Records for processing:
· · ·

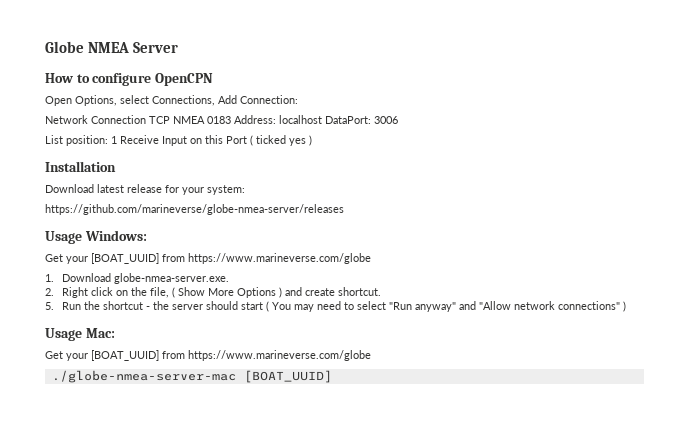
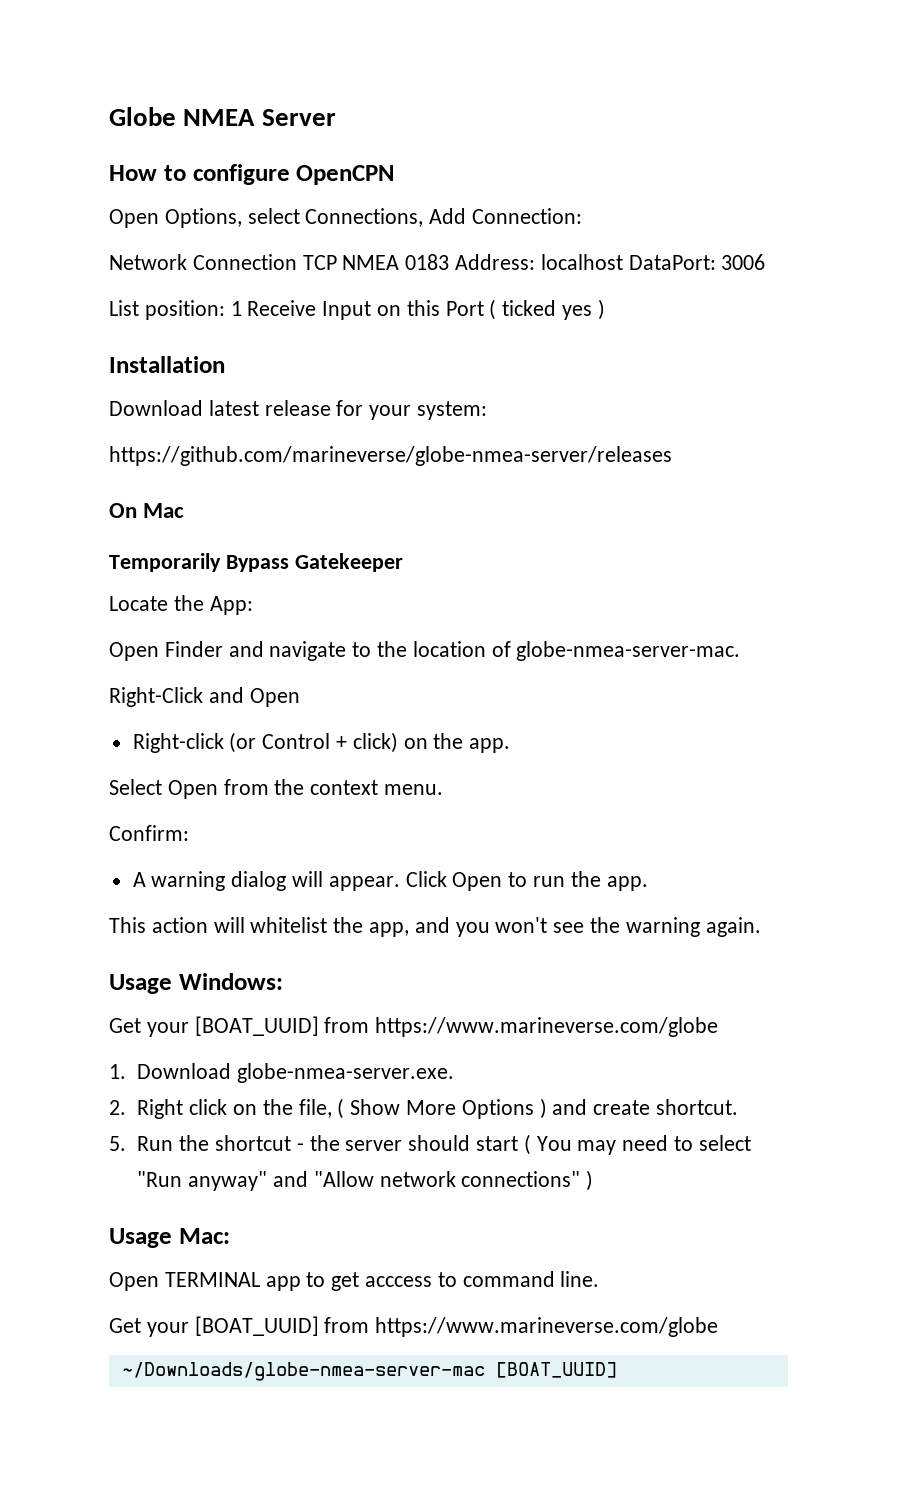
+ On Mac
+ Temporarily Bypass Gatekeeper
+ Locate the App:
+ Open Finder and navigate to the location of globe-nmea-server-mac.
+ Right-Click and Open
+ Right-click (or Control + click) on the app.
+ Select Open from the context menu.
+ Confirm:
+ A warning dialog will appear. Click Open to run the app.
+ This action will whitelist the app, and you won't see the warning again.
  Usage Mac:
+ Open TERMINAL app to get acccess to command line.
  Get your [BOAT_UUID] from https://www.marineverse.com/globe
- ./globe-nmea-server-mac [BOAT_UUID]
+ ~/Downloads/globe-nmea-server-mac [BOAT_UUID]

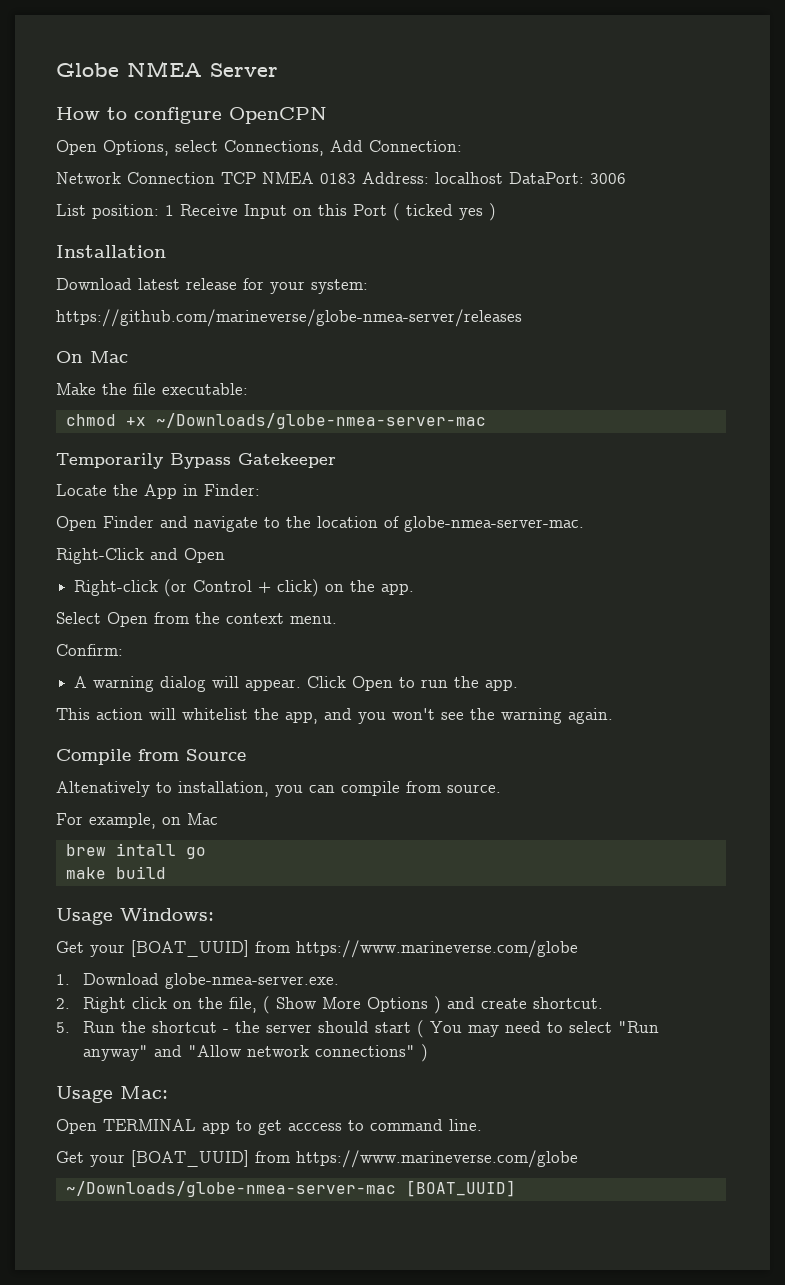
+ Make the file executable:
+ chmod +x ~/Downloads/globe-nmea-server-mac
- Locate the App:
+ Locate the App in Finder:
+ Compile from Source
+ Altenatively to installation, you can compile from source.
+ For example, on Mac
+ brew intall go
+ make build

· · ·

The problem:
Skip the images and write out the rest of the listing exactly.

Answer to the exercise:
+ On Mac
+ Temporarily Bypass Gatekeeper
+ Locate the App:
+ Open Finder and navigate to the location of globe-nmea-server-mac.
+ Right-Click and Open
+ Right-click (or Control + click) on the app.
+ Select Open from the context menu.
+ Confirm:
+ A warning dialog will appear. Click Open to run the app.
+ This action will whitelist the app, and you won't see the warning again.
  Usage Mac:
+ Open TERMINAL app to get acccess to command line.
  Get your [BOAT_UUID] from https://www.marineverse.com/globe
- ./globe-nmea-server-mac [BOAT_UUID]
+ ~/Downloads/globe-nmea-server-mac [BOAT_UUID]

+ Make the file executable:
+ chmod +x ~/Downloads/globe-nmea-server-mac
- Locate the App:
+ Locate the App in Finder:
+ Compile from Source
+ Altenatively to installation, you can compile from source.
+ For example, on Mac
+ brew intall go
+ make build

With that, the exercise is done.